> **Task statement**
Everything from the line with "[206,1241,267,1257] 확장받은 ->" to the end of the entries should be copied exactly, and nothing else.

> **Extracted material**
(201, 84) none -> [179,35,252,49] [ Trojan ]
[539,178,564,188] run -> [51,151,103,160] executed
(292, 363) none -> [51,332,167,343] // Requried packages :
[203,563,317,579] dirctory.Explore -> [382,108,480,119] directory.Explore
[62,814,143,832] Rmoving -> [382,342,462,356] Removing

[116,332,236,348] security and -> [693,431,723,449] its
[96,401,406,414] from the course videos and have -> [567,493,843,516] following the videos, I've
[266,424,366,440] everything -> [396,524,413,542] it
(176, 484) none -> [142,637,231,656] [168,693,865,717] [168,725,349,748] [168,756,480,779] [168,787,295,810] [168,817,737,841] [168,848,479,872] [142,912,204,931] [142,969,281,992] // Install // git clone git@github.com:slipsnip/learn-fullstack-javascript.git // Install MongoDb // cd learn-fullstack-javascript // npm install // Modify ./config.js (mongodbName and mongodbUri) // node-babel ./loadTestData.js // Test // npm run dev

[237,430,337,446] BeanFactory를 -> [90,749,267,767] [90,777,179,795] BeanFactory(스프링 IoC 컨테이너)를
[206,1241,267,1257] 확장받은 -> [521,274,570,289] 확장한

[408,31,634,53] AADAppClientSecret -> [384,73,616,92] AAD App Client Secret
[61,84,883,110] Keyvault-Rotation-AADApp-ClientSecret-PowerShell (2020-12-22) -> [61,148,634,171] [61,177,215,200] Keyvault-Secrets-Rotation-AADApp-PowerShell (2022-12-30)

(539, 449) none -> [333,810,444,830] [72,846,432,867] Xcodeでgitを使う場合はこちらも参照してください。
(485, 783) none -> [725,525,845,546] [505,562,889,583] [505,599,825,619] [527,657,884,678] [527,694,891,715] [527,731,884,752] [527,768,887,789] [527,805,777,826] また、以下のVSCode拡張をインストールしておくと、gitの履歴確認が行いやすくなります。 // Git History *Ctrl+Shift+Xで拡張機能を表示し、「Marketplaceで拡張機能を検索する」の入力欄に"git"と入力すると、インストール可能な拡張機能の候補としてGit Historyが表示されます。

> **Solution to this exercise**
[206,1241,267,1257] 확장받은 -> [521,274,570,289] 확장한

[408,31,634,53] AADAppClientSecret -> [384,73,616,92] AAD App Client Secret
[61,84,883,110] Keyvault-Rotation-AADApp-ClientSecret-PowerShell (2020-12-22) -> [61,148,634,171] [61,177,215,200] Keyvault-Secrets-Rotation-AADApp-PowerShell (2022-12-30)

(539, 449) none -> [333,810,444,830] [72,846,432,867] Xcodeでgitを使う場合はこちらも参照してください。
(485, 783) none -> [725,525,845,546] [505,562,889,583] [505,599,825,619] [527,657,884,678] [527,694,891,715] [527,731,884,752] [527,768,887,789] [527,805,777,826] また、以下のVSCode拡張をインストールしておくと、gitの履歴確認が行いやすくなります。 // Git History *Ctrl+Shift+Xで拡張機能を表示し、「Marketplaceで拡張機能を検索する」の入力欄に"git"と入力すると、インストール可能な拡張機能の候補としてGit Historyが表示されます。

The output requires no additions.